Exploring the Invisible Life of the Ocean
During these cruises, measurements and samples are collected to characterize ocean properties across all trophic levels, including:
- Physical: temperature, salinity, and light profiles at stations throughout the archipelago and continuous surface measurements, as well as measurements of current speed and direction from near the surface to 500 m depth.
- Chemical: dissolved and particulate nutrients and trace metals.
- Biological: chlorophyll a fluorescence, primary productivity, phytoplankton biomass, nitrate uptake rates, and microbial community composition.
These measurements allow scientists to characterize plankton functional biodiversity according to nutrient supply and provide key data on how oceans respond to extreme climate events.
“We are aboard this research vessel thanks to an award from the Biodiversity on a Changing Planet program by the National Science Foundation.. We apply methodologies such as CTD rosette casts, net tows, trace metal clean sampling, imaging systems, and other complementary techniques.
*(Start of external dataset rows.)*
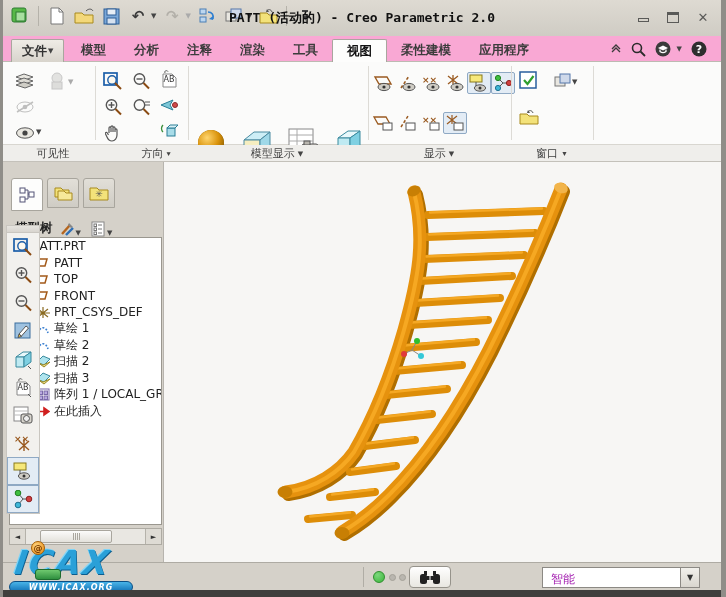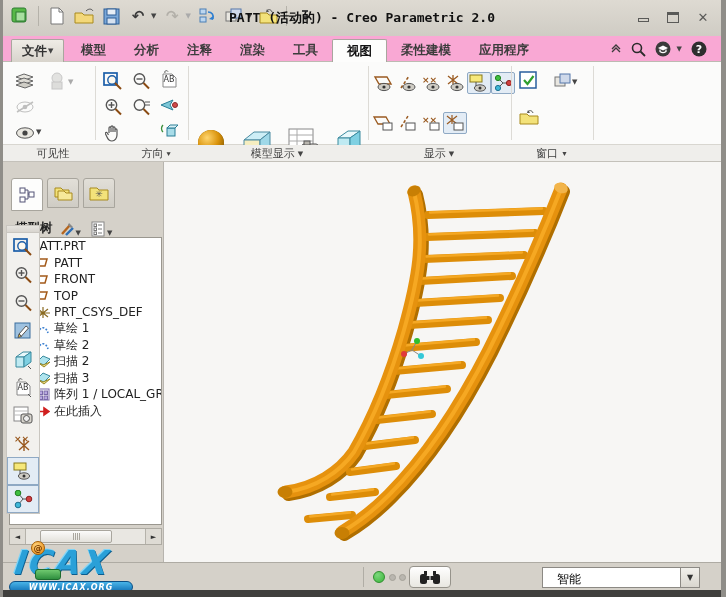--- a/index.html
+++ b/index.html
@@ -701,7 +701,7 @@
                 <path d="M3 2 h8 l-2 7 h-8 z" fill="none" stroke="#a35a1a" stroke-width="1.5"></path>
               </svg>
             </span>
-          <span>FRONT</span>
+          <span>TOP</span>
         </div>
         <div class="tree-row lvl1">
           <span class="tw"></span>
@@ -710,7 +710,7 @@
                 <path d="M3 2 h8 l-2 7 h-8 z" fill="none" stroke="#a35a1a" stroke-width="1.5"></path>
               </svg>
             </span>
-          <span>TOP</span>
+          <span>FRONT</span>
         </div>
         <div class="tree-row lvl1">
           <span class="tw"></span>

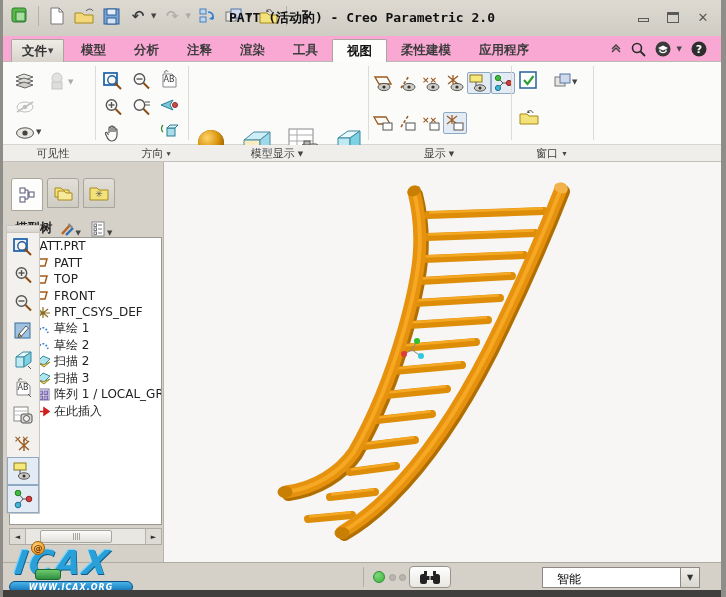--- a/index.html
+++ b/index.html
@@ -89,7 +89,7 @@
   .findbtn{ position:absolute; left:406px; top:3px; width:42px; height:22px; background:linear-gradient(#ffffff,#e9e7e1);
             border:1px solid #96938b; border-radius:4px; display:flex; align-items:center; justify-content:center; }
   .smartbox{ position:absolute; left:539px; top:4px; width:158px; height:21px; background:#fff; border:1px solid #8c8984; display:flex; }
-  .smartbox .stext{ flex:1; font-size:12px; color:#000000; padding:3px 0 0 14px; }
+  .smartbox .stext{ flex:1; font-size:12px; color:#a21caf; padding:3px 0 0 8px; }
   .smartbox .sdrop{ width:19px; background:linear-gradient(#f2f0eb,#d9d6cf); border-left:1px solid #8c8984;
                     display:flex; align-items:center; justify-content:center; font-size:8px; color:#333; }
The three-week expedition was conducted first in San Cristóbal, to study island wake systems, and then on the western coast of Isabela, where an upwelling generated by the subsurface Equatorial Undercurrent was investigated. Each research team collects biological, chemical, and physical measurements, which are integrated to understand how environmental conditions affect plankton productivity and diversity, and consequently, marine ecosystems,” said Adrian Marchetti, Professor of EMES, UNC-CH.
Over a Decade of Science in the Galápagos
Since 2014, the Galapagos Science Center (GSC) and the Galápagos National Park Directorate (GNPD) have maintained a long-term monitoring program in the GMR, generating unique information on how El Niño events alter marine productivity and microbial community structure.
Adrian Marchetti and Harvey Seim’s groups have led one of the most sustained research efforts in the archipelago, producing multiple scientific publications that strengthen understanding of marine ecosystems and provide essential insights for the management and conservation of the GMR in the face of climate change. The results of this work will improve understanding of the relationship between ocean conditions, nutrient supply, and plankton functional biodiversity in the Galápagos, providing crucial data to address climate change challenges in the region.